What is needed: Within the entries below, please return exactly the lines from the one with "Suma | Badania wstępne: 17 -> 19" through the one with "Suma | Łącznie: 42 -> 34", leaving out any pictures.

Source records:

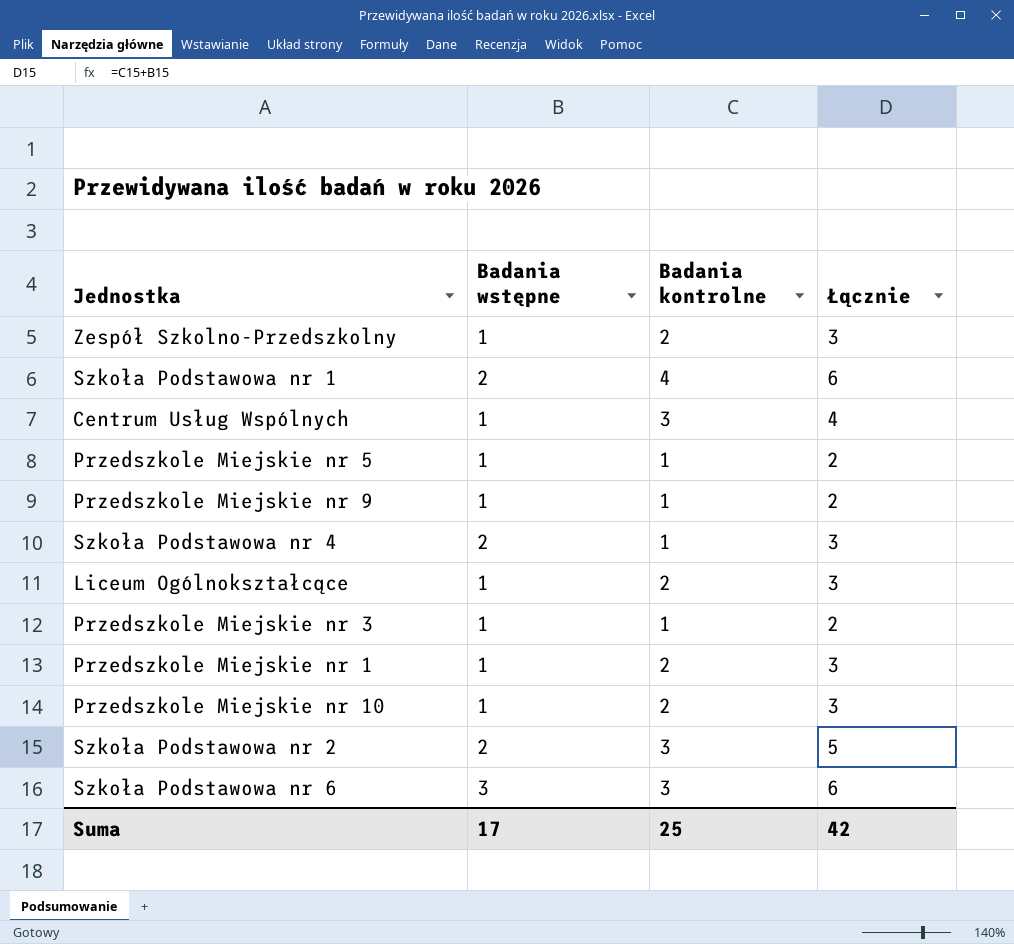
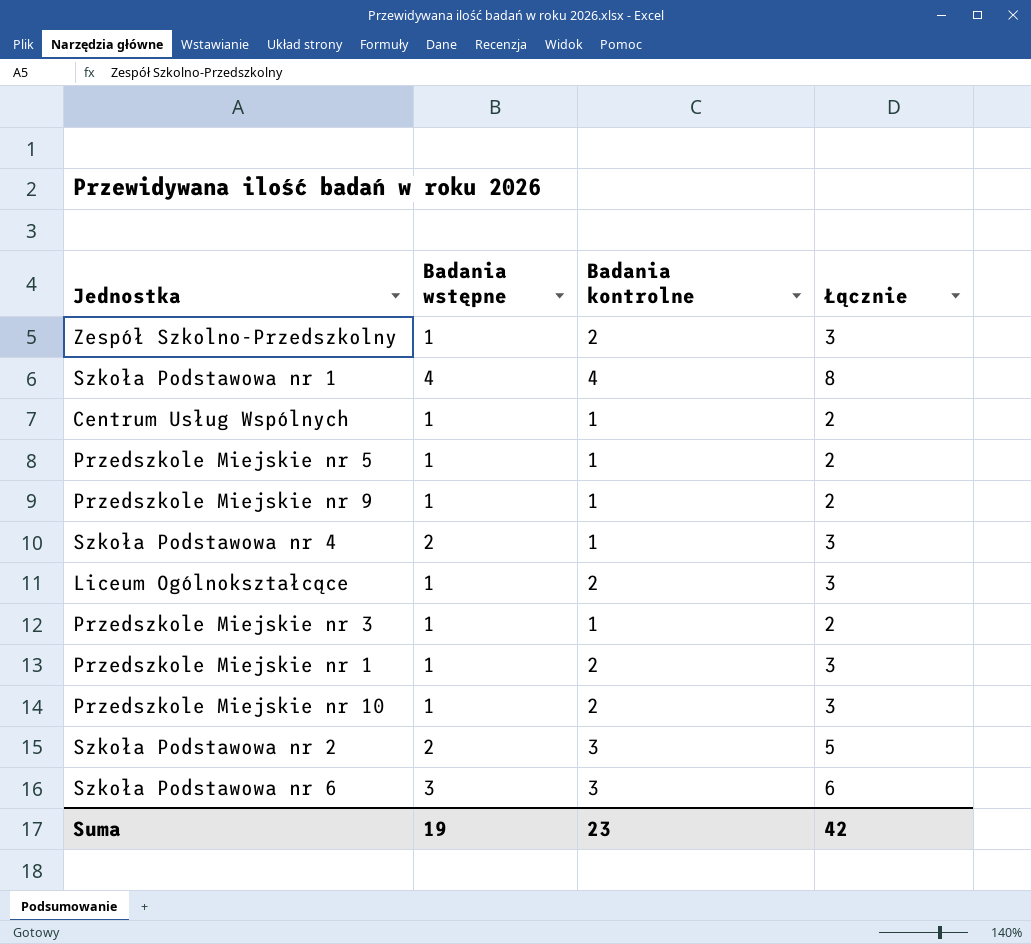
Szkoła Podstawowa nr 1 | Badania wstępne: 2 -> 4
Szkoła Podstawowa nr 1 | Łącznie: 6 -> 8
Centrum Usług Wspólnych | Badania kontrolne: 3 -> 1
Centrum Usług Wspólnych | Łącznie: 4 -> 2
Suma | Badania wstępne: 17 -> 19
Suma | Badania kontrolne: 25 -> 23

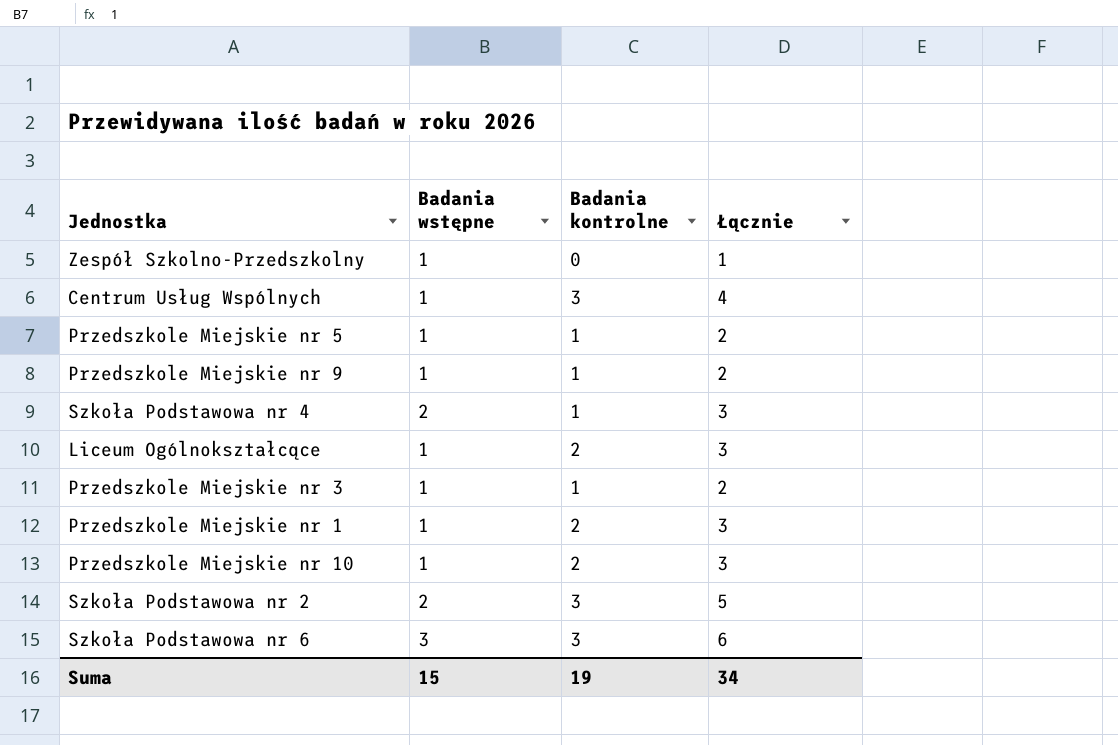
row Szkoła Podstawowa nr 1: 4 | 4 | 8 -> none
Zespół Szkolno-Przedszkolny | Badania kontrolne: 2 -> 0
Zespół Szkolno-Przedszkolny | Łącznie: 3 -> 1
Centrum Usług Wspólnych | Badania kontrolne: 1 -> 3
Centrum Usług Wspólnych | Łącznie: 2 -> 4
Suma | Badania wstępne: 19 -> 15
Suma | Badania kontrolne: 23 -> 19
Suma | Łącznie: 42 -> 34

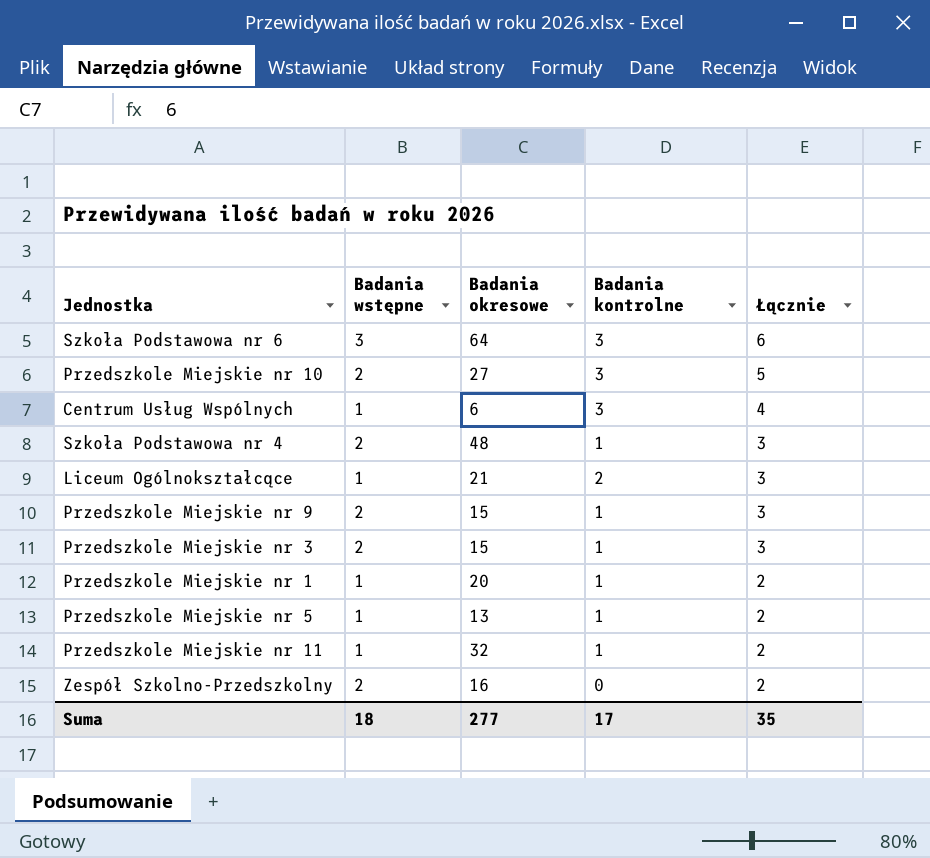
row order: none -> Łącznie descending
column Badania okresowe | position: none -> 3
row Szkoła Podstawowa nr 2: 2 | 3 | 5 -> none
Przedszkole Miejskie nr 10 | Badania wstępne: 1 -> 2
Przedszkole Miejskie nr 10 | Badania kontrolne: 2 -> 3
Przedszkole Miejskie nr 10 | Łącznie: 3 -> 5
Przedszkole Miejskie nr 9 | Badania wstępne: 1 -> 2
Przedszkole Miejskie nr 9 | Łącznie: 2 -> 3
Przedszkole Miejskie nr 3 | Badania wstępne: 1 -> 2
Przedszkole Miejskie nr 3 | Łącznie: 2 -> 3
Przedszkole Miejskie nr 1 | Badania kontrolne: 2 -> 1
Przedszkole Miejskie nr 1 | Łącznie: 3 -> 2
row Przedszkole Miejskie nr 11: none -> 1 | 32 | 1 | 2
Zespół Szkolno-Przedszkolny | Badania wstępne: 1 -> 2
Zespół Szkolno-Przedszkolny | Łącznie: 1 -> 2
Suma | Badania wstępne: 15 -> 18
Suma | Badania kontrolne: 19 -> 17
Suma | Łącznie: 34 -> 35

Solution for this exercise:
Suma | Badania wstępne: 17 -> 19
Suma | Badania kontrolne: 25 -> 23

row Szkoła Podstawowa nr 1: 4 | 4 | 8 -> none
Zespół Szkolno-Przedszkolny | Badania kontrolne: 2 -> 0
Zespół Szkolno-Przedszkolny | Łącznie: 3 -> 1
Centrum Usług Wspólnych | Badania kontrolne: 1 -> 3
Centrum Usług Wspólnych | Łącznie: 2 -> 4
Suma | Badania wstępne: 19 -> 15
Suma | Badania kontrolne: 23 -> 19
Suma | Łącznie: 42 -> 34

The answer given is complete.